PROBLEM: What lines of the material below hold the string "debitur"? Copy them out.

DATA SECTION:
================

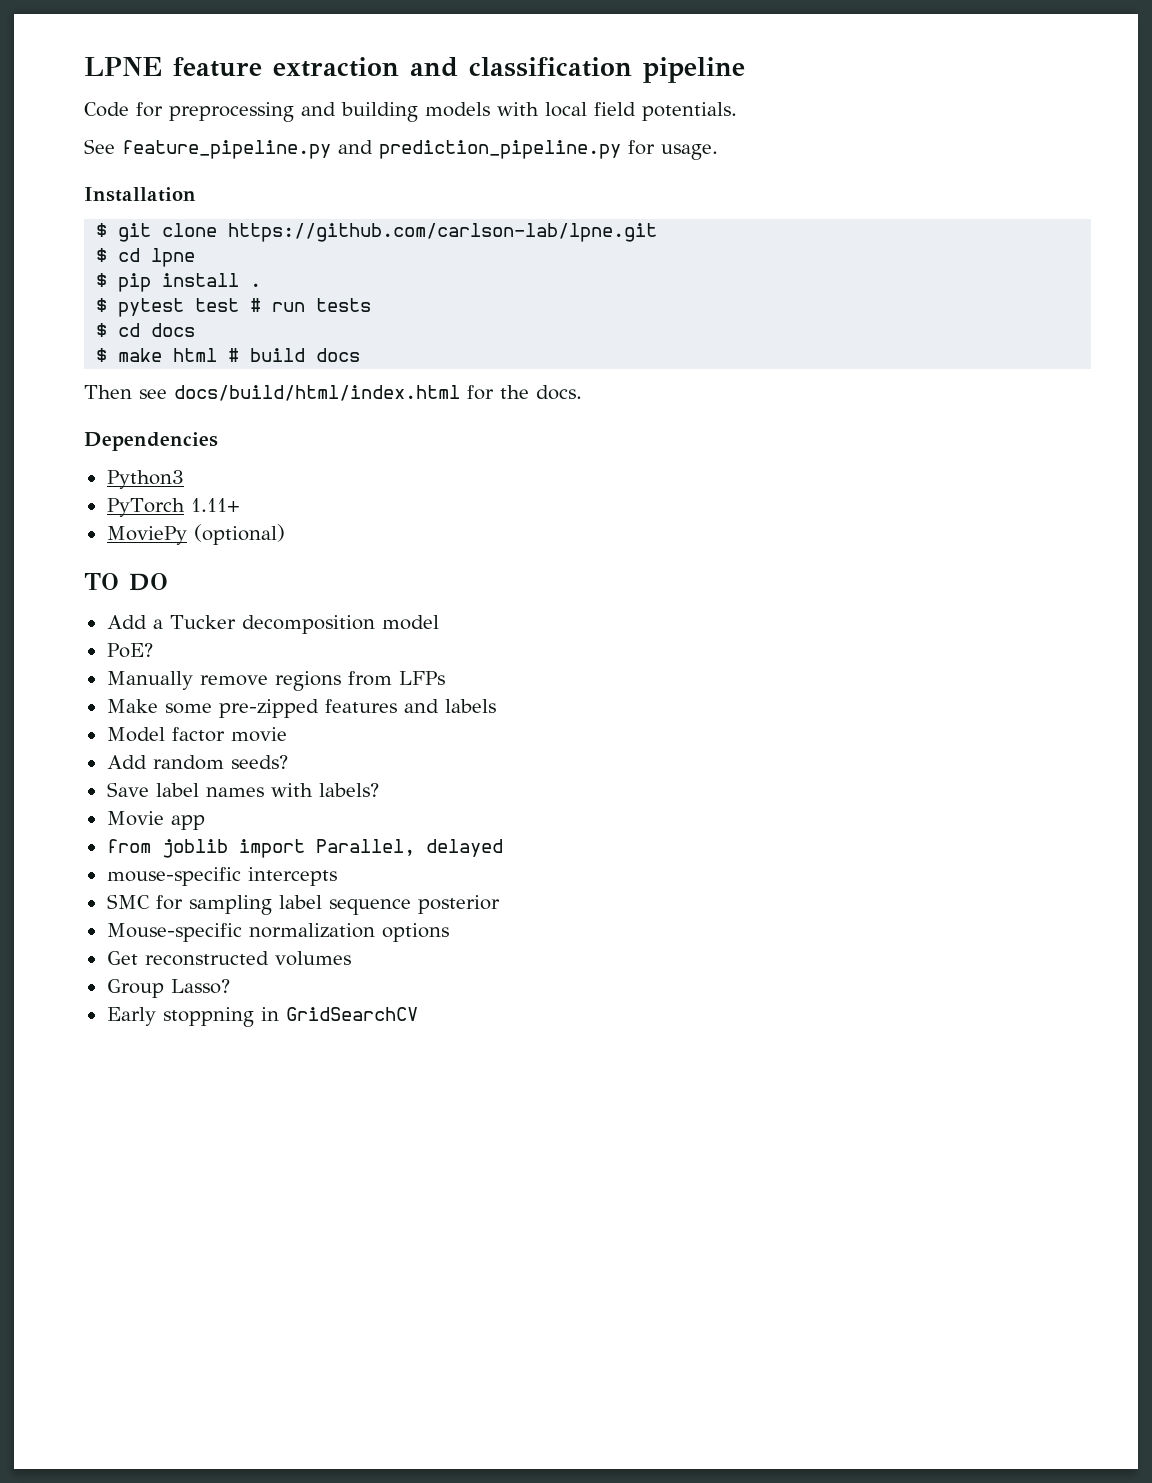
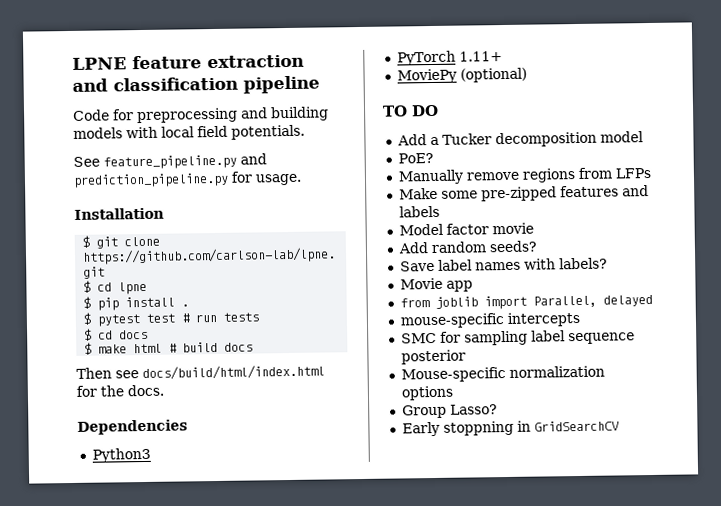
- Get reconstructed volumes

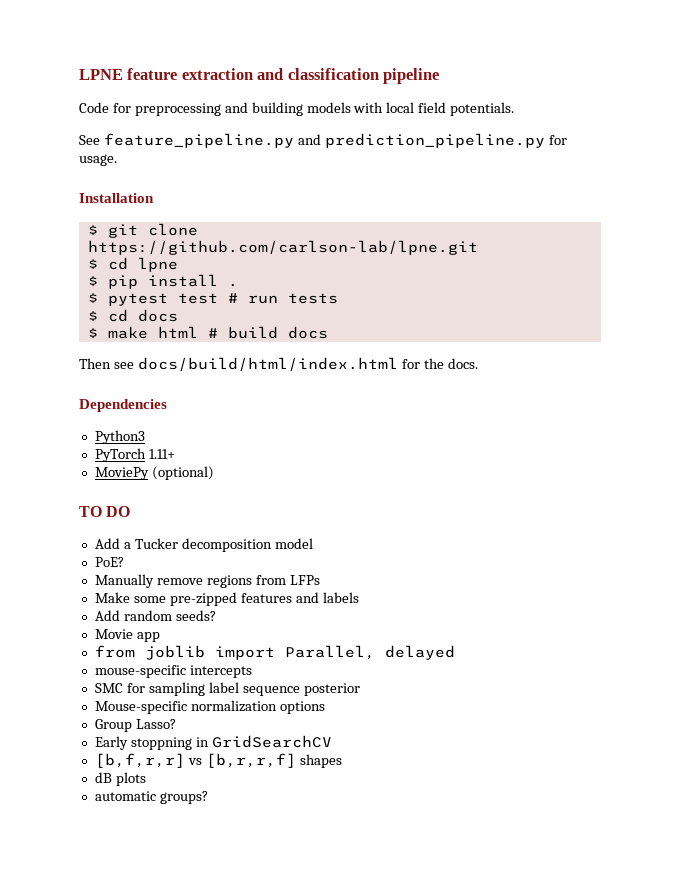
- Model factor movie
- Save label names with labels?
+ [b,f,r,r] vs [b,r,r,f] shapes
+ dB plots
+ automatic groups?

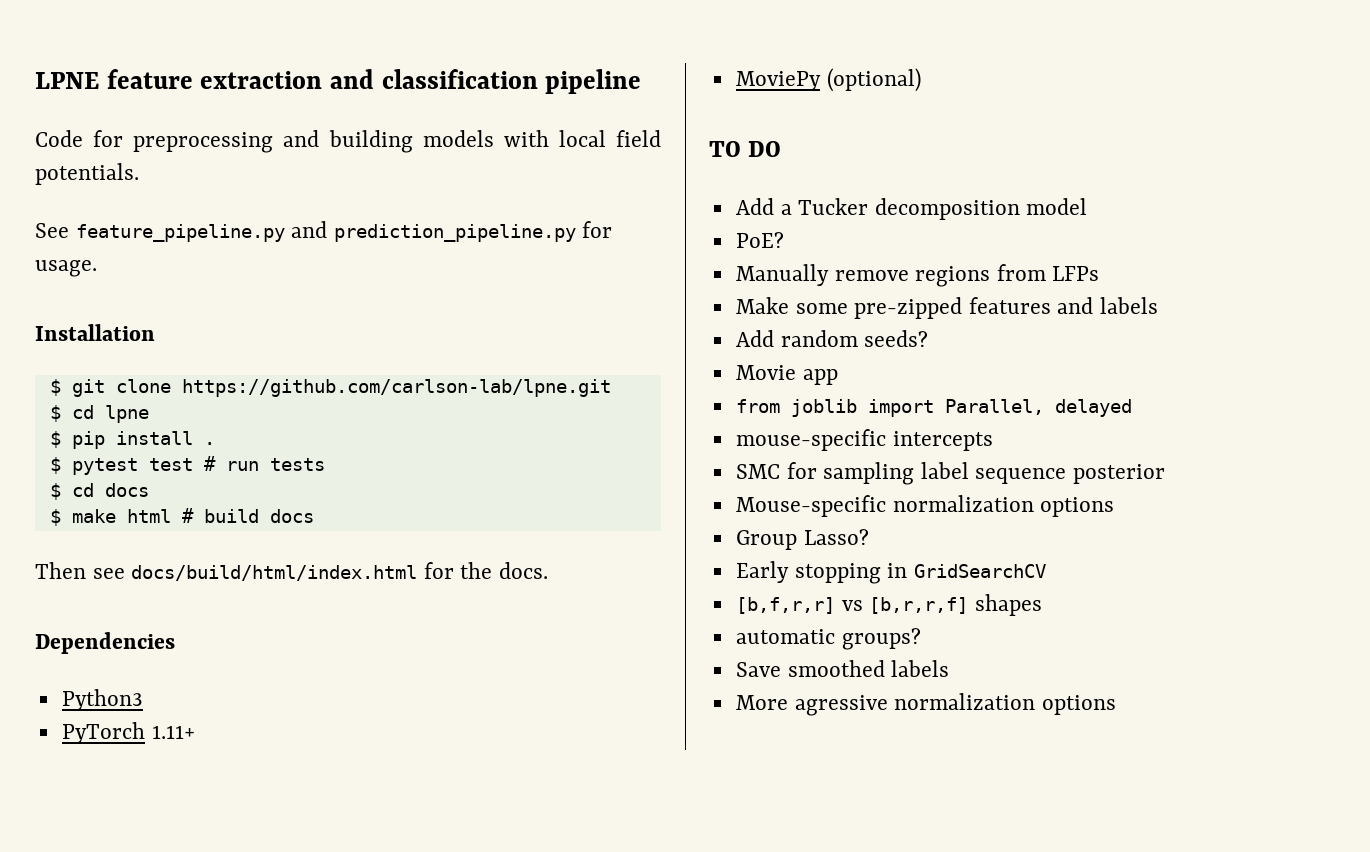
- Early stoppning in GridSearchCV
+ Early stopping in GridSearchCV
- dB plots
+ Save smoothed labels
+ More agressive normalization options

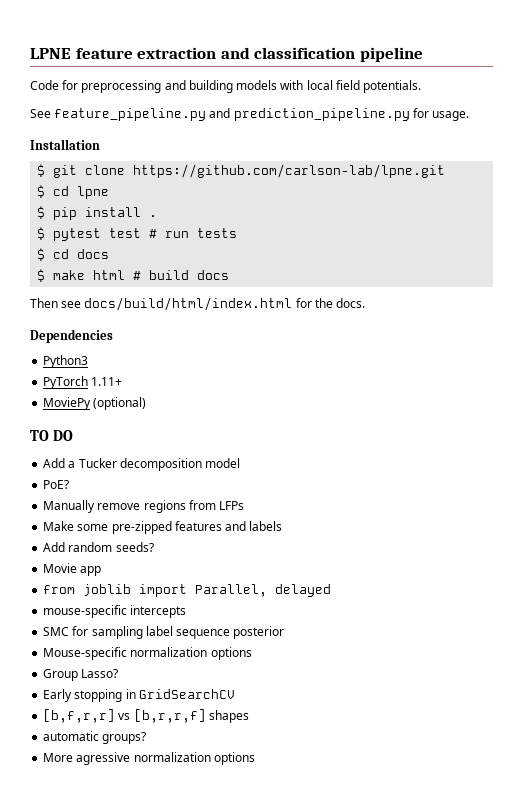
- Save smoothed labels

================

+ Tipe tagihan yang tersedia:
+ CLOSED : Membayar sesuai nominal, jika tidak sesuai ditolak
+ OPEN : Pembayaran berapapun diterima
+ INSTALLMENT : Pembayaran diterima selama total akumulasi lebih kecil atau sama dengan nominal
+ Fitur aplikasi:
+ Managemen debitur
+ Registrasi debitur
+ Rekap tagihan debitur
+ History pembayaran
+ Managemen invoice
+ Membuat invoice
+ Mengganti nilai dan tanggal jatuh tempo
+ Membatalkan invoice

================

ANSWER TO THE PROBLEM:
+ Managemen debitur
+ Registrasi debitur
+ Rekap tagihan debitur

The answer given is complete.